Problem to solve ->
Reproduce all the records word for word. Omit images.

Provided information ->
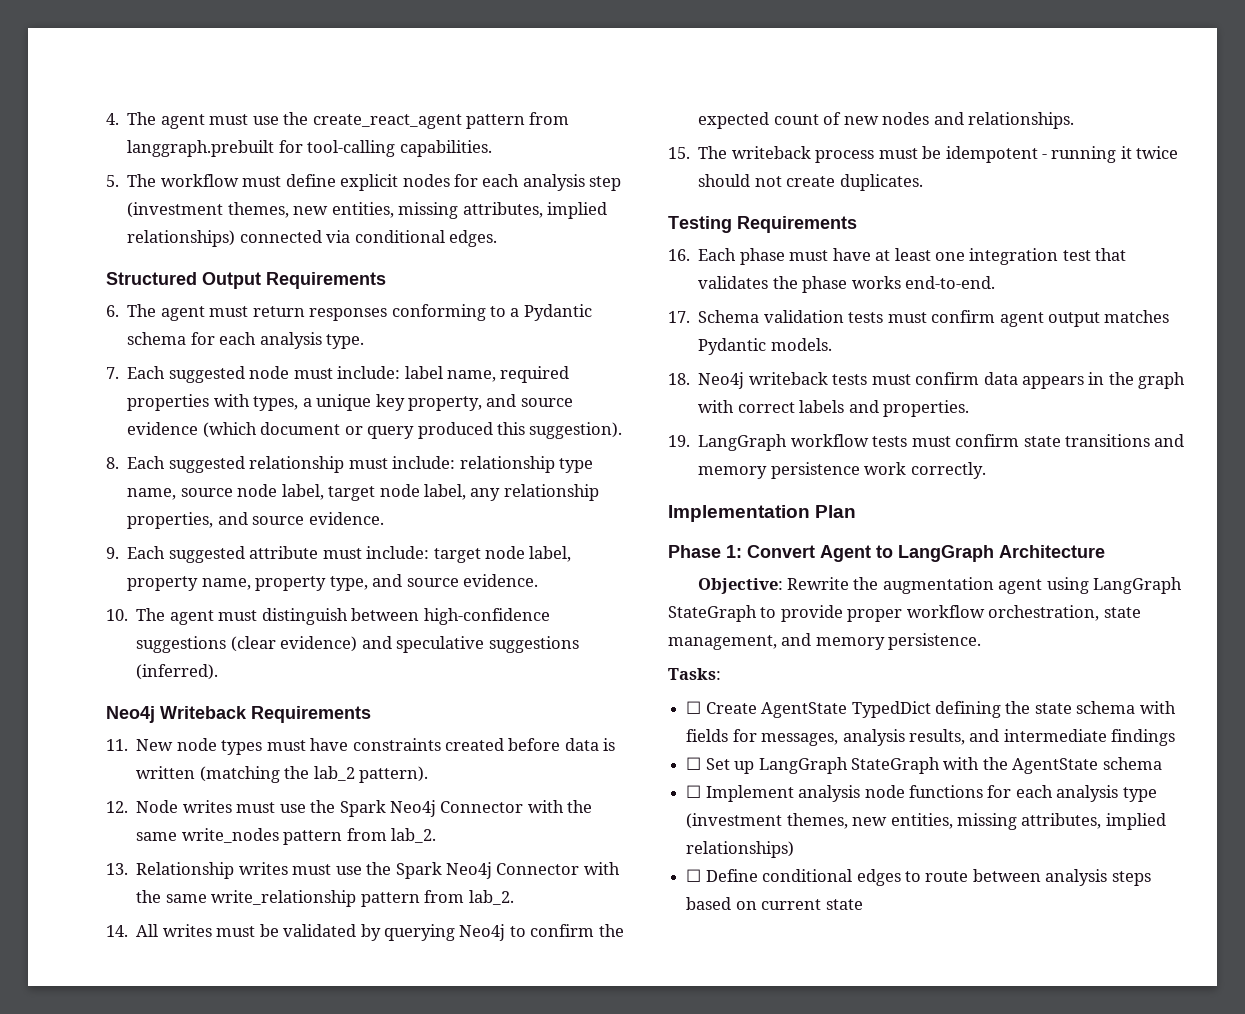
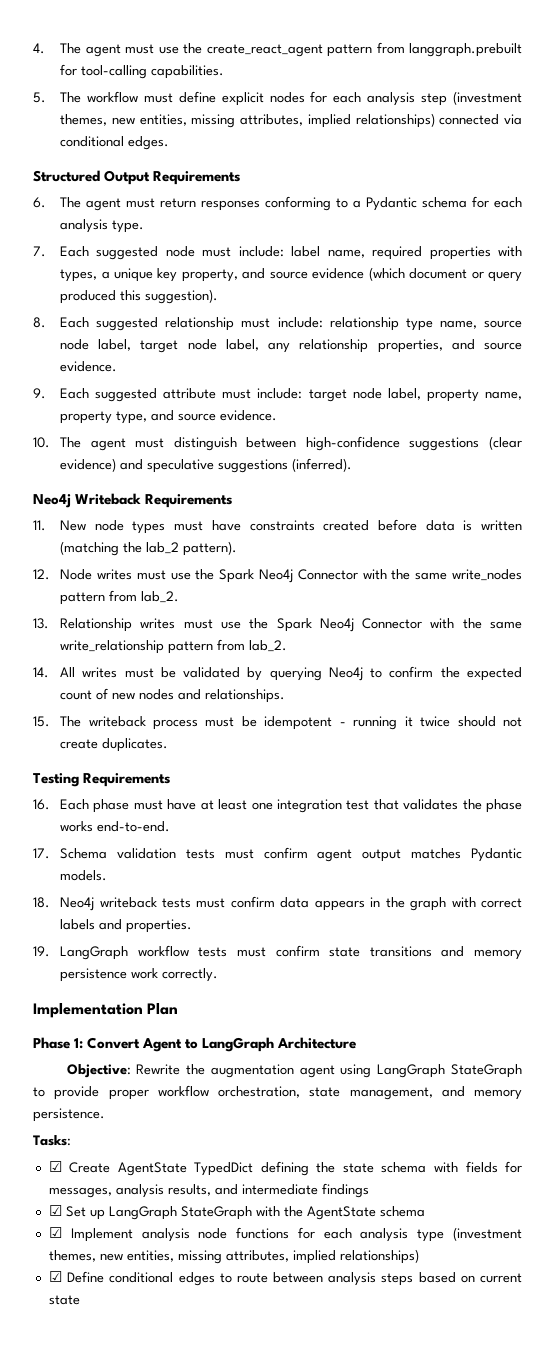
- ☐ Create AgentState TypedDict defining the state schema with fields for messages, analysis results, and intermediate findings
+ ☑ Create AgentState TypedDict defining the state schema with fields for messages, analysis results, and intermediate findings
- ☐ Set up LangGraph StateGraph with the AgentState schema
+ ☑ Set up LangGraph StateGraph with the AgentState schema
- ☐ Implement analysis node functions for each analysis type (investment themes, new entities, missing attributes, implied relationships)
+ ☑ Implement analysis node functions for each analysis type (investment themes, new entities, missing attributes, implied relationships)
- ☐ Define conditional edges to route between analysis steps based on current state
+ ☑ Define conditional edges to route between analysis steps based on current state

Finished task ->
- ☐ Create AgentState TypedDict defining the state schema with fields for messages, analysis results, and intermediate findings
+ ☑ Create AgentState TypedDict defining the state schema with fields for messages, analysis results, and intermediate findings
- ☐ Set up LangGraph StateGraph with the AgentState schema
+ ☑ Set up LangGraph StateGraph with the AgentState schema
- ☐ Implement analysis node functions for each analysis type (investment themes, new entities, missing attributes, implied relationships)
+ ☑ Implement analysis node functions for each analysis type (investment themes, new entities, missing attributes, implied relationships)
- ☐ Define conditional edges to route between analysis steps based on current state
+ ☑ Define conditional edges to route between analysis steps based on current state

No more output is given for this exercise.